*EXERCISE PROMPT:* Check every line of the entries below for the word "Note", and copy the ones that have it.

*SUPPLIED INFORMATION:*
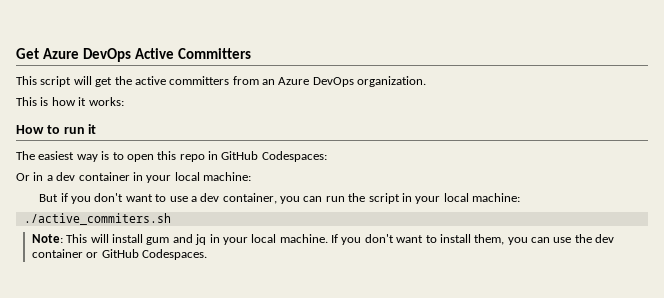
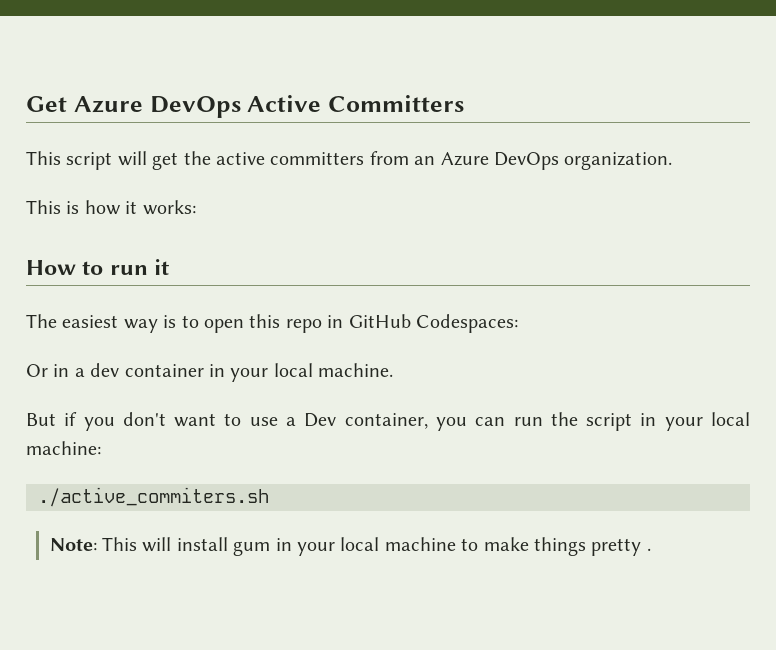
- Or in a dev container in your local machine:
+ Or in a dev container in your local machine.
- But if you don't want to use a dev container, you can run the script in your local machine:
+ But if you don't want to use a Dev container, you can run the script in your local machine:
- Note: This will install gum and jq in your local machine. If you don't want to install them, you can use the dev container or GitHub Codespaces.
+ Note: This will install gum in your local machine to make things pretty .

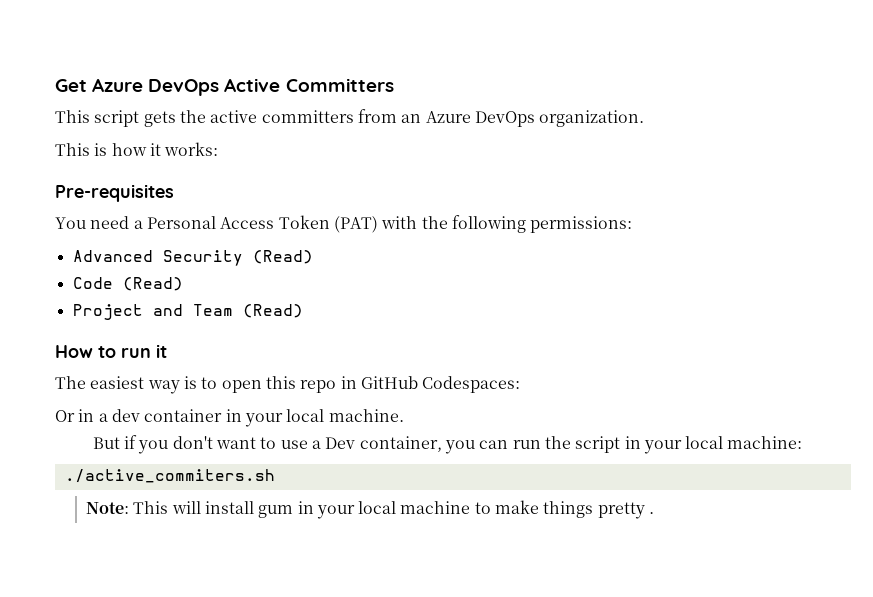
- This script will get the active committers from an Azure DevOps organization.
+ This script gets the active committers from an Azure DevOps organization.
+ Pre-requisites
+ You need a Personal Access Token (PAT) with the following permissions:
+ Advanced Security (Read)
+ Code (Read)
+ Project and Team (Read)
==
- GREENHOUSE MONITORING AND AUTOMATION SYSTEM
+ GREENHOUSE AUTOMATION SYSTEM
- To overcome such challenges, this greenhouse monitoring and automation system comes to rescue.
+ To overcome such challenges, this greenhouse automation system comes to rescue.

*YOUR RESPONSE:*
- Note: This will install gum and jq in your local machine. If you don't want to install them, you can use the dev container or GitHub Codespaces.
+ Note: This will install gum in your local machine to make things pretty .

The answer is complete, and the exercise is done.